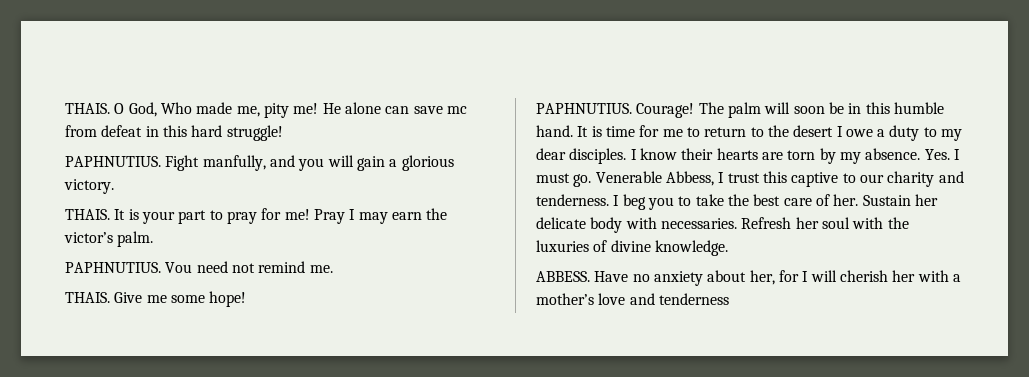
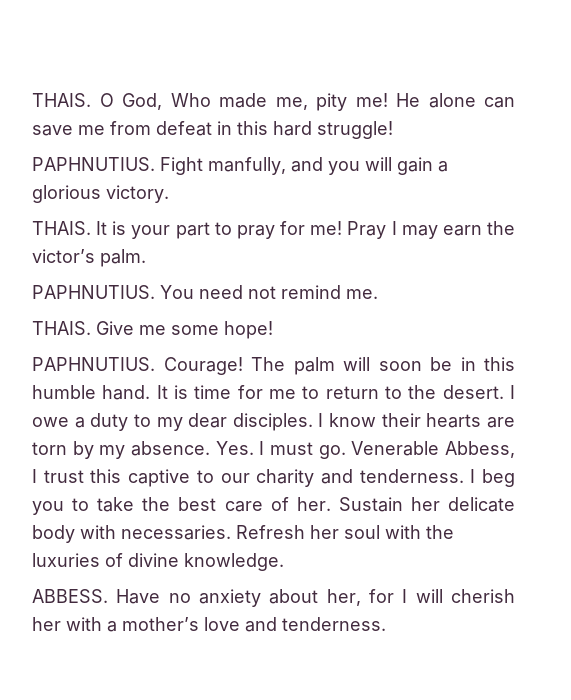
[446,106,467,114] mc -> [78,125,105,135] me
[165,262,193,273] Vou -> [160,285,194,299] You
[793,125,834,137] desert -> [442,385,504,399] desert.
[658,293,729,305] tenderness -> [282,617,386,631] tenderness.

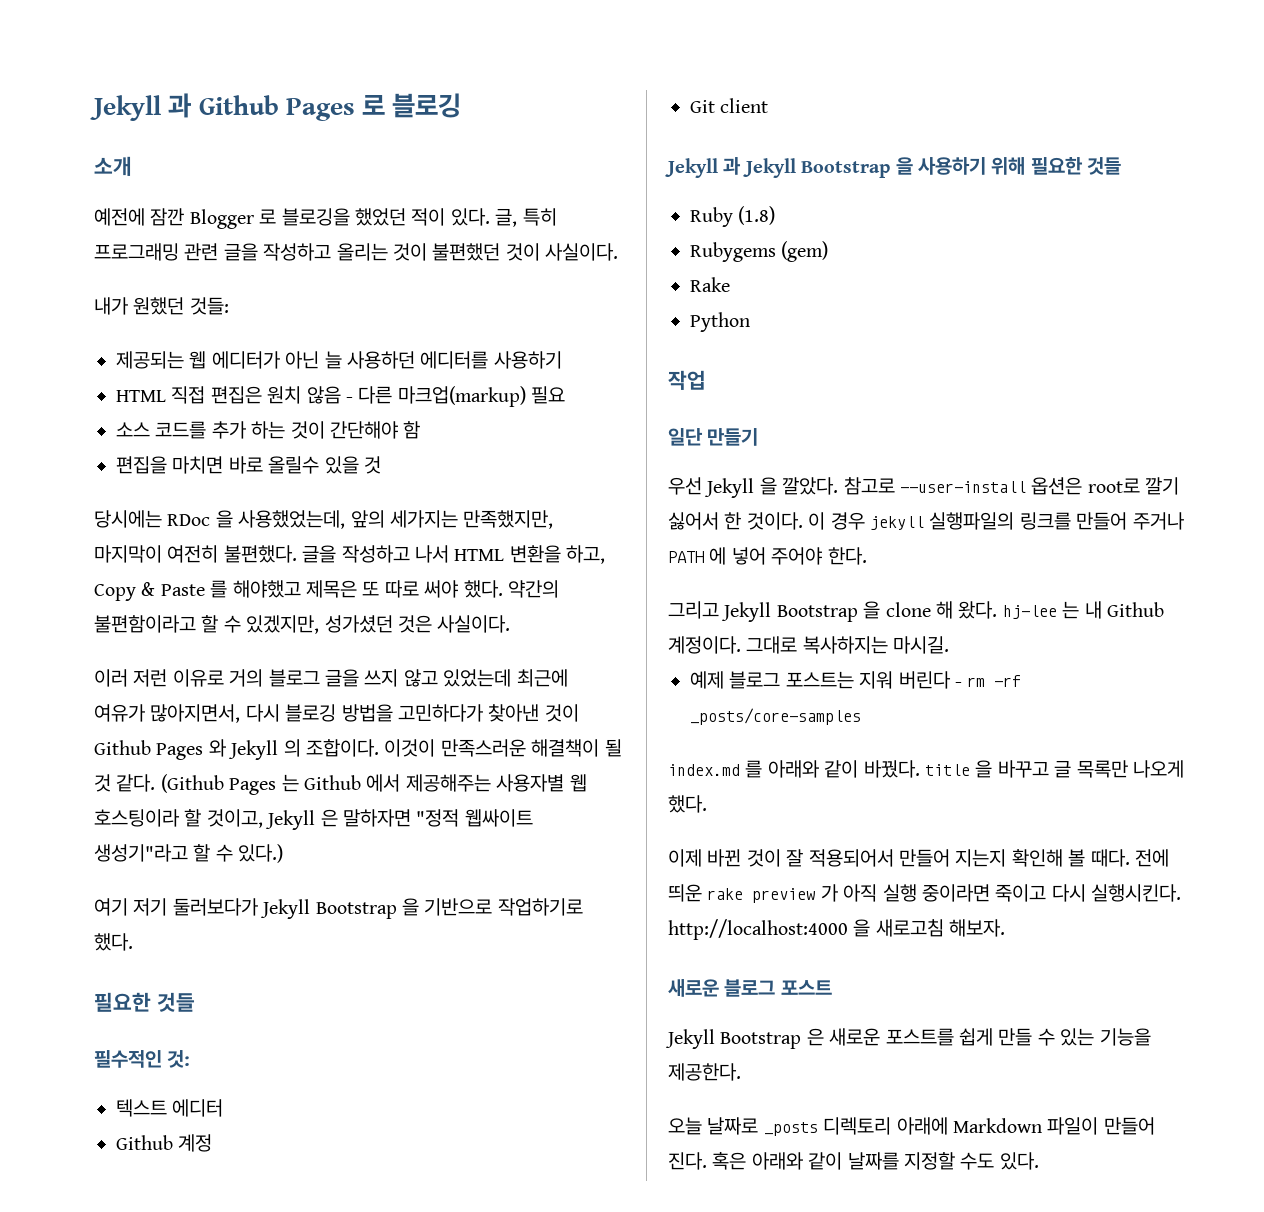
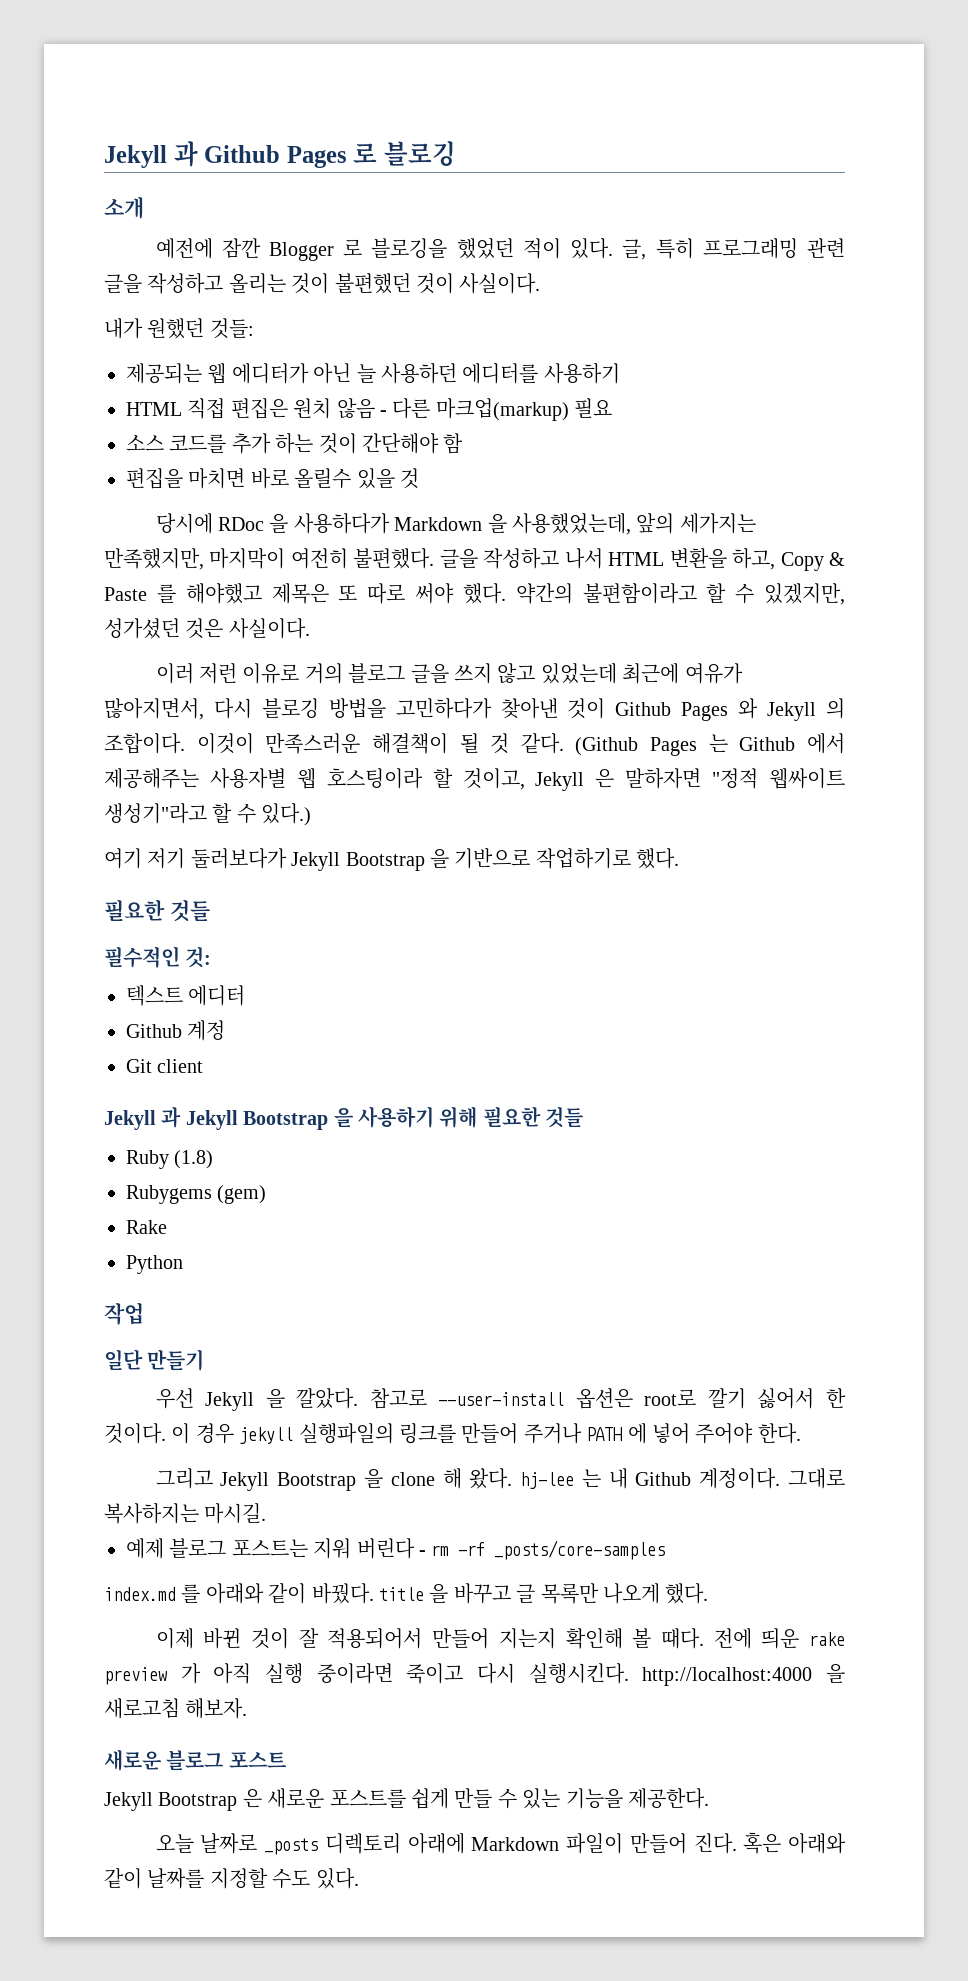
[94,510,162,528] 당시에는 -> [155,513,213,534] 당시에
(233, 519) none -> [293,513,507,534] 사용하다가 Markdown 을

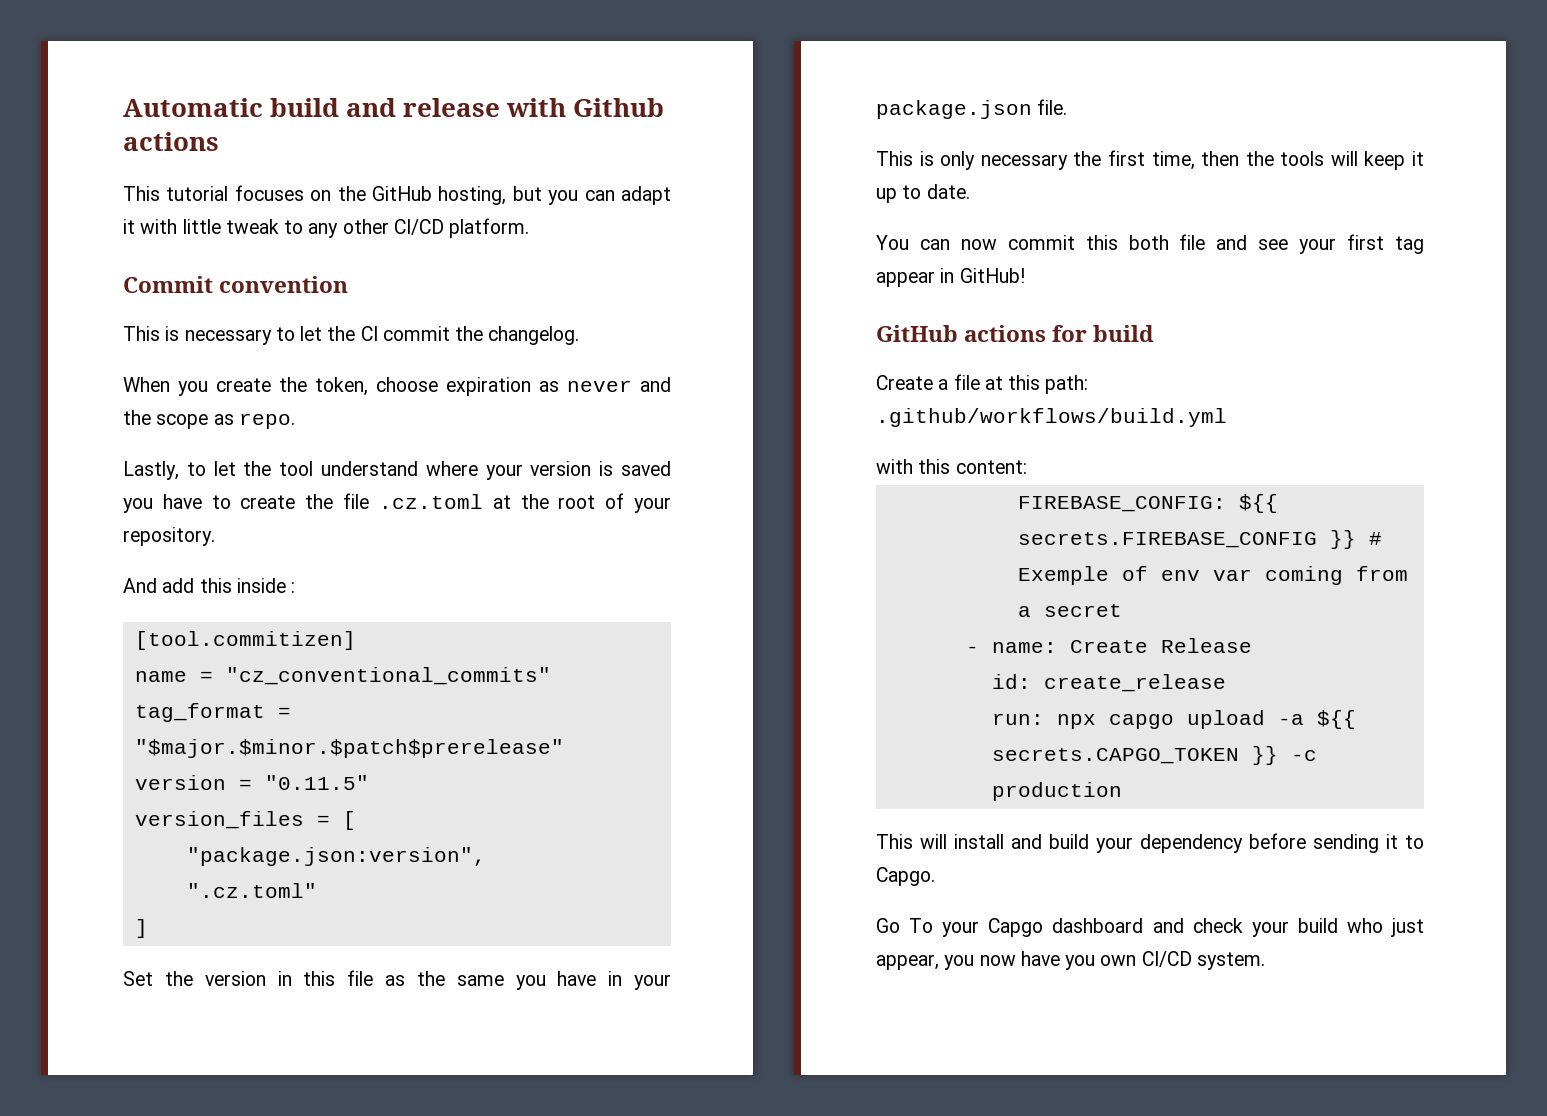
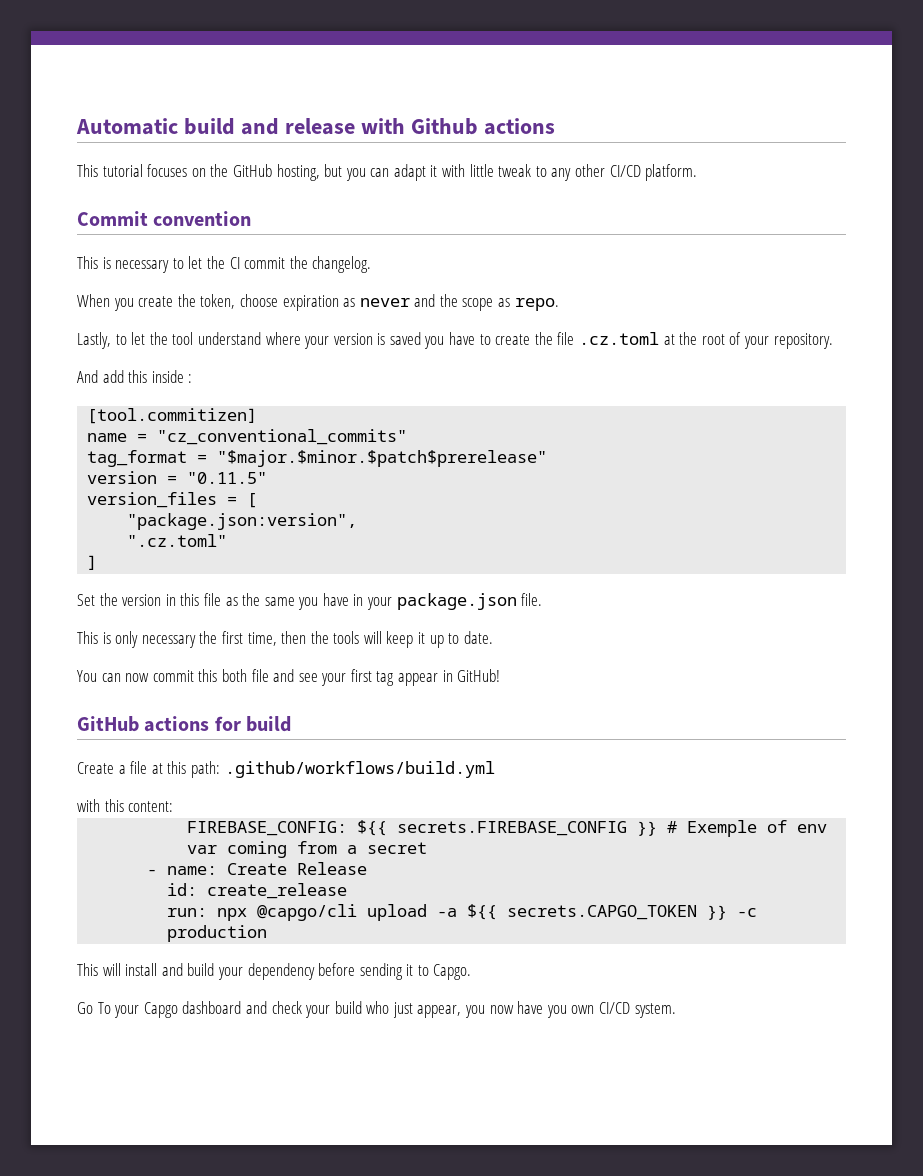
[1108,714,1174,729] capgo -> [257,904,358,921] @capgo/cli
◇ ◇ ◇ ◇ ◇
__Task directions__: Give again the lines from the line that contains "[94,510,162,528] 당시에는 ->" through the last line of the material above, exactly and with both ends included. Omit the pictures.

__Completed exercise__:
[94,510,162,528] 당시에는 -> [155,513,213,534] 당시에
(233, 519) none -> [293,513,507,534] 사용하다가 Markdown 을

[1108,714,1174,729] capgo -> [257,904,358,921] @capgo/cli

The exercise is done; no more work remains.